For as long as man knows good and evil, he also knows that he himself is not good as he is. Humans show their acceptance of this standard by dressing up; because God created us with nakedness which, if you know good and evil, is clearly something to be ashamed of. And yet that is how God made us. The nakedness was there, and its badness was also there, but it should not be a problem if we had obeyed and abstained from knowledge of good and evil. If you say that God did wrong by creating nakedness (or evil, or whatever), you are standing on your rebellion—the knowledge of good and evil—and presuming to judge His Perfect Wisdom.

The rebellion even started when, in our limited animal wisdom, we thought we had the capacity to evaluate the pros and cons of eating of the tree. “She saw that it looked good, and was good to make one wise.” Yeah, but that is based on human evaluation which is less-perfect than that of God, who said not to eat of it. The problem is that increased wisdom on Man’s part—acquiring knowledge of good and evil—gives him a standard which he has not been created for; it includes forbidding nakedness to Man, the image of God, and yet he, as an animal on the Earth, is fittingly created naked.
Even when human wisdom is convinced of the rightness of something, the thing is still wrong if the perfect wisdom of God says it is wrong.

So, God did no wrong to create us naked—animals are supposed to be naked—but we did wrong to find out that nakedness was not good for us. The relationship between Perfect God and us, His creation, who are necessarily less-than-God, would never have suffered, had we abstained from acquiring knowledge of good and evil, as we had been commanded.

Nevertheless, here we stand: created naked, and aware that it is not good. What then?
For everybody, in every religion, this is a problem to overcome. They set up laws to war against their evident imperfection. The first rule is that they enjoin clothes and forbid nakedness; this is true of every human and every society. The one thing that is constant from human to sane human is this: cover up your gonads! As a result, we are the only animal that is never as it was created, but always covering up its natural state.

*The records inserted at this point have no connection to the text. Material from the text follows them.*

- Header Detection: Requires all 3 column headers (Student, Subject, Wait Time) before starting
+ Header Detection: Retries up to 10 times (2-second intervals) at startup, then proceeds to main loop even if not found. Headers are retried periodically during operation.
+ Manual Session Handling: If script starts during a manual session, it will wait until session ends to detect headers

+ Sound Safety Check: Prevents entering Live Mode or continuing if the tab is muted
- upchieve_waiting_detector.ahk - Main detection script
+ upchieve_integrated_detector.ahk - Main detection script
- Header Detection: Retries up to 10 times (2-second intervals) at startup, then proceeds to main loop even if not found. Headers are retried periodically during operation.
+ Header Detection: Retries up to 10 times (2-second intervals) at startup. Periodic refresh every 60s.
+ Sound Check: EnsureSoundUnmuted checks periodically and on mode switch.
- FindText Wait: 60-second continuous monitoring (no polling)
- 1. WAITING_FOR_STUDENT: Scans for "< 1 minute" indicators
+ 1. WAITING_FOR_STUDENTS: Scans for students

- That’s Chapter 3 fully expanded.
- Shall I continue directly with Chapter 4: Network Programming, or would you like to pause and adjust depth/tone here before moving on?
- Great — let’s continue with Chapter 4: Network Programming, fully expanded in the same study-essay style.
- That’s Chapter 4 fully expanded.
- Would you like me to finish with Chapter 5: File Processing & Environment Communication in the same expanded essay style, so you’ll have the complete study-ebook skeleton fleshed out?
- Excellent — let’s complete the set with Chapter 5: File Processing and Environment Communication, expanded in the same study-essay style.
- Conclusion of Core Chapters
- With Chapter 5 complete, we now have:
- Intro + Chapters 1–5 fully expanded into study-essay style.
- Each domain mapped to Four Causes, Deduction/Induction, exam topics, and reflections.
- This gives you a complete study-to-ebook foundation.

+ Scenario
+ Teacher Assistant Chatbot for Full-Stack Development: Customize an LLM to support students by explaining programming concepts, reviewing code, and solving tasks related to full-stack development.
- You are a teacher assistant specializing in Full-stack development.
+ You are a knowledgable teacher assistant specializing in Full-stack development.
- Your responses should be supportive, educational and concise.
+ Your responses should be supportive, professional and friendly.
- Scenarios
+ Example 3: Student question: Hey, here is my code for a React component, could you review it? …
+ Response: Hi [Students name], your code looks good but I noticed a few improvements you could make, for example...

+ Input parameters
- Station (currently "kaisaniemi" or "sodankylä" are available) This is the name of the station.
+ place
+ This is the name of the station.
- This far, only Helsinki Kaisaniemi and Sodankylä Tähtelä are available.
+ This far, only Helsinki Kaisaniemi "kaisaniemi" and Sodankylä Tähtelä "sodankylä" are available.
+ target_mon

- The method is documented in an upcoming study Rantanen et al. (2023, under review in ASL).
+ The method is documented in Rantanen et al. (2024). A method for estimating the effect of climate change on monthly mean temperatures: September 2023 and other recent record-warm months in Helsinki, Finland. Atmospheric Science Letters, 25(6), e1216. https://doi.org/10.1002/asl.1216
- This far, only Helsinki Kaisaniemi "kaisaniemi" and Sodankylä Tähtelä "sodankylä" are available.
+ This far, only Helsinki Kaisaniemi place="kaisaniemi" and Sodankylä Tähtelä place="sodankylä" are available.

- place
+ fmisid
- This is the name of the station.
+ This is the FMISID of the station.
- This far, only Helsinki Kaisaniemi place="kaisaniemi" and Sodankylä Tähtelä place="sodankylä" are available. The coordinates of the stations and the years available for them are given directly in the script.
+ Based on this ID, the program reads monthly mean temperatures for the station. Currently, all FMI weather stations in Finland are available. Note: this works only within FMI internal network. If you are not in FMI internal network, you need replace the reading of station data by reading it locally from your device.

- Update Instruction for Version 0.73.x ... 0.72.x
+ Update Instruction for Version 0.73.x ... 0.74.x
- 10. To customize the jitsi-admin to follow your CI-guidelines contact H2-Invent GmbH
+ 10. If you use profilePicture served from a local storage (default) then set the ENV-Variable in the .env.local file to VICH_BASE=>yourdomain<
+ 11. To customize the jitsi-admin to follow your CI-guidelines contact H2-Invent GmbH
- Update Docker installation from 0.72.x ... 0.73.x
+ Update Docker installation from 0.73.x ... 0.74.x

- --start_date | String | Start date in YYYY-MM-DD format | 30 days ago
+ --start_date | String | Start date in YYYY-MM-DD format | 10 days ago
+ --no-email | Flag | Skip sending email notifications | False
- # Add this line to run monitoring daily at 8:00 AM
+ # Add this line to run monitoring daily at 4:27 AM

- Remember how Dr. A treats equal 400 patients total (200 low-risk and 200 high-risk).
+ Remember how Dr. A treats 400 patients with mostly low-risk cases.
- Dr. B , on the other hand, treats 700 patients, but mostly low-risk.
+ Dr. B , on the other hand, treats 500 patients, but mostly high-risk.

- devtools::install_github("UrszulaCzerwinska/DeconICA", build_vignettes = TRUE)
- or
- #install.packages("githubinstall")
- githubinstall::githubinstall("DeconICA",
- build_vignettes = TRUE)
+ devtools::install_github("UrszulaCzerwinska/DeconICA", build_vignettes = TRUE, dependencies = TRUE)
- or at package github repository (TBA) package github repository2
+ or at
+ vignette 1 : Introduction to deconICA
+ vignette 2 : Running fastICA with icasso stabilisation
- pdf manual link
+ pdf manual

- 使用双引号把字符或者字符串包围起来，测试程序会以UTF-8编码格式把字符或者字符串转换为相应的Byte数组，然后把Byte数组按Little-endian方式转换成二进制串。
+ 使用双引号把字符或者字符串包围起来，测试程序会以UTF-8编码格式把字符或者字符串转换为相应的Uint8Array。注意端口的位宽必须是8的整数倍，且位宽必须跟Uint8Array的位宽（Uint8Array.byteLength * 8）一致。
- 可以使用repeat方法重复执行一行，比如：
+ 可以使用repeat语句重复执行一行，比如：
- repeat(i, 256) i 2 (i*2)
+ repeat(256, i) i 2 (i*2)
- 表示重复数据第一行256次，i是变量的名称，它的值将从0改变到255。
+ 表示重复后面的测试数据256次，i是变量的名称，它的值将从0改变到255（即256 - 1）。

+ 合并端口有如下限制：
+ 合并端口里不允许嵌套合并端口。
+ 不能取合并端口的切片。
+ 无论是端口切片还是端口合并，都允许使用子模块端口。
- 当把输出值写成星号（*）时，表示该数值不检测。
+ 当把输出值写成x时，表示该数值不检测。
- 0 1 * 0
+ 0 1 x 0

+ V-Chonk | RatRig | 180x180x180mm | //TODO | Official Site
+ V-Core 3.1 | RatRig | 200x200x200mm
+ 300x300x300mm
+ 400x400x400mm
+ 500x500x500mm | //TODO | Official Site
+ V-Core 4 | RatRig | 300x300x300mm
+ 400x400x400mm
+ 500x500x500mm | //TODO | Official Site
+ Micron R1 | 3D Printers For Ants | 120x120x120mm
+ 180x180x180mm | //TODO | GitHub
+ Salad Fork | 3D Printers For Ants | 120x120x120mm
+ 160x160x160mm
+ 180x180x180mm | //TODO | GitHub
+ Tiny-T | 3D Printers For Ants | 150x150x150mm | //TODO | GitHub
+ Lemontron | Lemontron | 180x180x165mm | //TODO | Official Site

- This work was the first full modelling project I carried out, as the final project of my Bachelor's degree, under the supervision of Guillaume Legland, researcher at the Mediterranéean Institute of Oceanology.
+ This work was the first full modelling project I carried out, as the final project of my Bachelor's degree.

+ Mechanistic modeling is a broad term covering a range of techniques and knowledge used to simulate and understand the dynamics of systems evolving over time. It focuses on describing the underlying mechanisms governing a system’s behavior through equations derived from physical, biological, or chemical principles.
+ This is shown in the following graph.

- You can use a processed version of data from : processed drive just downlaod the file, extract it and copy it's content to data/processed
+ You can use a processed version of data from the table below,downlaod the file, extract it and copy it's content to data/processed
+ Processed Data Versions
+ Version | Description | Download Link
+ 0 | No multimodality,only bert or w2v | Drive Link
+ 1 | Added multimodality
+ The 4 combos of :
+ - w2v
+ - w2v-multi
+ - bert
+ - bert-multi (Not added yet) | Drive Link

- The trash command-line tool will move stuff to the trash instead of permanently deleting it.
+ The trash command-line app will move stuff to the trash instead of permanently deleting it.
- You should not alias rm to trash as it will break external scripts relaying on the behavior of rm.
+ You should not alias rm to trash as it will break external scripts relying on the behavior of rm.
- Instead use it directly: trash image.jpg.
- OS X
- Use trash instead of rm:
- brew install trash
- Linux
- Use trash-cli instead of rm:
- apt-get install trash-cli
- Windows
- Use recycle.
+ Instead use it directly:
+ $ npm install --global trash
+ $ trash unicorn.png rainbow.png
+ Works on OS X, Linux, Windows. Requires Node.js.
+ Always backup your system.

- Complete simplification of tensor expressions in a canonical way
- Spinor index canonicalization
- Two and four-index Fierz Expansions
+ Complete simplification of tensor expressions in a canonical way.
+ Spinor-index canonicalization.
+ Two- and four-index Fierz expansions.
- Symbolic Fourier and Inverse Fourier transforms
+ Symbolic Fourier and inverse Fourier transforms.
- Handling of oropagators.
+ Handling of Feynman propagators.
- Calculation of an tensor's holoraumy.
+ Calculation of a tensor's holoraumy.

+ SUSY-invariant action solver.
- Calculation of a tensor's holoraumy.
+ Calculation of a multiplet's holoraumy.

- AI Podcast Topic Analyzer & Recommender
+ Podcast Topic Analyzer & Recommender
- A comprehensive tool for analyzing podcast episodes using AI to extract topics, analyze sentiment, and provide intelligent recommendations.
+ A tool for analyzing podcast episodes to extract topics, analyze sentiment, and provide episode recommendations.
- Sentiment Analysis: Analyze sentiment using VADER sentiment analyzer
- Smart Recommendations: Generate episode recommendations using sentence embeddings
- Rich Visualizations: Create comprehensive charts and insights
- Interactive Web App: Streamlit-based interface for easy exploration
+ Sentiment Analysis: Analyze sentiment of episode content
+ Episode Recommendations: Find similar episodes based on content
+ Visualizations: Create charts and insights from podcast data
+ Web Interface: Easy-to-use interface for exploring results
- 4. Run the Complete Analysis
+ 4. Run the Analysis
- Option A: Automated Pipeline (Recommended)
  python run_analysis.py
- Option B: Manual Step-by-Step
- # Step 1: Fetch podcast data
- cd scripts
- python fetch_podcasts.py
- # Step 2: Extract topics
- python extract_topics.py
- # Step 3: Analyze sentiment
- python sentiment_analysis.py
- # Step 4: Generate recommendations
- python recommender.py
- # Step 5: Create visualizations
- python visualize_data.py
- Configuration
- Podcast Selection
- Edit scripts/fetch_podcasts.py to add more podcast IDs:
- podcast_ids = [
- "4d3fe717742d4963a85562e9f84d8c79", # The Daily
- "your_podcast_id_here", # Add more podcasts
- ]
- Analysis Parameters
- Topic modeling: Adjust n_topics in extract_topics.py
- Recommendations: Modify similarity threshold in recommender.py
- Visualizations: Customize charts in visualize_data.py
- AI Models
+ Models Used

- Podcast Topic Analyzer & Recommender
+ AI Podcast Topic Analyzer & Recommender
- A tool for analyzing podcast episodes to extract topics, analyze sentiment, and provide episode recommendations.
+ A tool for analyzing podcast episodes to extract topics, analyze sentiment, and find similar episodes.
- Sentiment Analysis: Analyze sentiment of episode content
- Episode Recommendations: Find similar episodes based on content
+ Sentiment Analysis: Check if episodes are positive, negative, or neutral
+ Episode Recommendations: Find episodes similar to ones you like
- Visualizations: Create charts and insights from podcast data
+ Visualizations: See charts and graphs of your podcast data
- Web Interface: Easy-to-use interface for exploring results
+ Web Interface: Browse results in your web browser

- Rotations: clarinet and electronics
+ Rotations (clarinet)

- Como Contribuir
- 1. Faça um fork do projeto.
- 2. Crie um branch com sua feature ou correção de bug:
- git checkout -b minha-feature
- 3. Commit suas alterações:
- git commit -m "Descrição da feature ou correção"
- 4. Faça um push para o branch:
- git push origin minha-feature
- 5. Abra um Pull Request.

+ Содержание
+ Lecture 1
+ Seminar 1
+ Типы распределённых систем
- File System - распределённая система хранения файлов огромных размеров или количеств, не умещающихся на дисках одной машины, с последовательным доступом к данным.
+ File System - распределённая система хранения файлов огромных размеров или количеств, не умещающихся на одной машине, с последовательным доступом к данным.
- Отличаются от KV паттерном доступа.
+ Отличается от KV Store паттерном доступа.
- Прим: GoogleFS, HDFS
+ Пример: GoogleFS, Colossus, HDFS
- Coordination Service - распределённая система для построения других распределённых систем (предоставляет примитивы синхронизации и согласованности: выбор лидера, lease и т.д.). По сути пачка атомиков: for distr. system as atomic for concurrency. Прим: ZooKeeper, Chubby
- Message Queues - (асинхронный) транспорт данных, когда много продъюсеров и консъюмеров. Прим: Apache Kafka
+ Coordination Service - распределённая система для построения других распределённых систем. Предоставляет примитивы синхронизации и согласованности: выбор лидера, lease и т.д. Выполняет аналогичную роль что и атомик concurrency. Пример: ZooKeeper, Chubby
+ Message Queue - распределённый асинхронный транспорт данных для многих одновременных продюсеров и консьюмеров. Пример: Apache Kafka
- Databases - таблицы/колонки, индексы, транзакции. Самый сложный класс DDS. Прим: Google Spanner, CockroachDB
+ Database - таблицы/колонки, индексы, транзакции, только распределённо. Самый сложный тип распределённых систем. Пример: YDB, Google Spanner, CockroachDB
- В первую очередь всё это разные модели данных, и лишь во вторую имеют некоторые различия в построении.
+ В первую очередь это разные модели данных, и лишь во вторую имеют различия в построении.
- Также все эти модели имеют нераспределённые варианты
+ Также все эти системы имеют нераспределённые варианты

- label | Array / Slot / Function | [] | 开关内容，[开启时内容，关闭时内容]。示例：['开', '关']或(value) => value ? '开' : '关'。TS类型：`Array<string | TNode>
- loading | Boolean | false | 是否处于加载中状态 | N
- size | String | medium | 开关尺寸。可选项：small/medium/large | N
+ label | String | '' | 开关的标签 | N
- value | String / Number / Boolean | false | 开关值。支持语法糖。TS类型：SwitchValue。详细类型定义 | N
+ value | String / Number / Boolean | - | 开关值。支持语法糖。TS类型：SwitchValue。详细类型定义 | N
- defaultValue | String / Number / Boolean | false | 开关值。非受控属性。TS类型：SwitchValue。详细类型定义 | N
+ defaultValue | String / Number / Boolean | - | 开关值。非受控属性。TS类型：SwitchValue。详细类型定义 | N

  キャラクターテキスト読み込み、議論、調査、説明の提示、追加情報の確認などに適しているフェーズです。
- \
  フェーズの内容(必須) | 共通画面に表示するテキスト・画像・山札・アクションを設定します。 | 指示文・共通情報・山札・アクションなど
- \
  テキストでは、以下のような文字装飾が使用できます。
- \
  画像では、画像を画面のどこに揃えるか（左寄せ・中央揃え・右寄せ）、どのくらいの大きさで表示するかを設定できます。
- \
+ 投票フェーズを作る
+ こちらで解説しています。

The continuing dependence on clothing bears witness to the continuing imperfection of man. —For if they were in the state of innocence, they would not be ashamed of their nakedness. Babies, who are innocent, don’t care. But humans continue in the rebellion that they fell into by knowing good and evil, and they cover their gonads as acknowledgement of it.
And for as long as they continue to cover up, they continue to need a cure for the state in which they find themselves.

Enter Jesus.
At Calvary, Jesus was not dressed. Even though the gospels point out very clearly that Jesus was stripped naked—as was normal for convicts—all the artists are too ashamed to put Him up there with His circumcised dick visible, limp with pain, flaccid with shame, and shrunken from hæmorrhage. I understand that; I understand that fallen man even has trouble speaking of Jesus and penises in the same sentence (as though we confess in vain or pretence that He was truly and fully man). In spite of all that, it is simply a fact that Jesus was fully God and fully Man; that He had a dick like all of us; that He was stripped naked on the cross. So while the first Adam shed the innocence of nakedness and covered himself up in vain, the second Adam shed the honour of the seamless robe and hang up there doubly-undressed: circumcised and naked. (Haha!)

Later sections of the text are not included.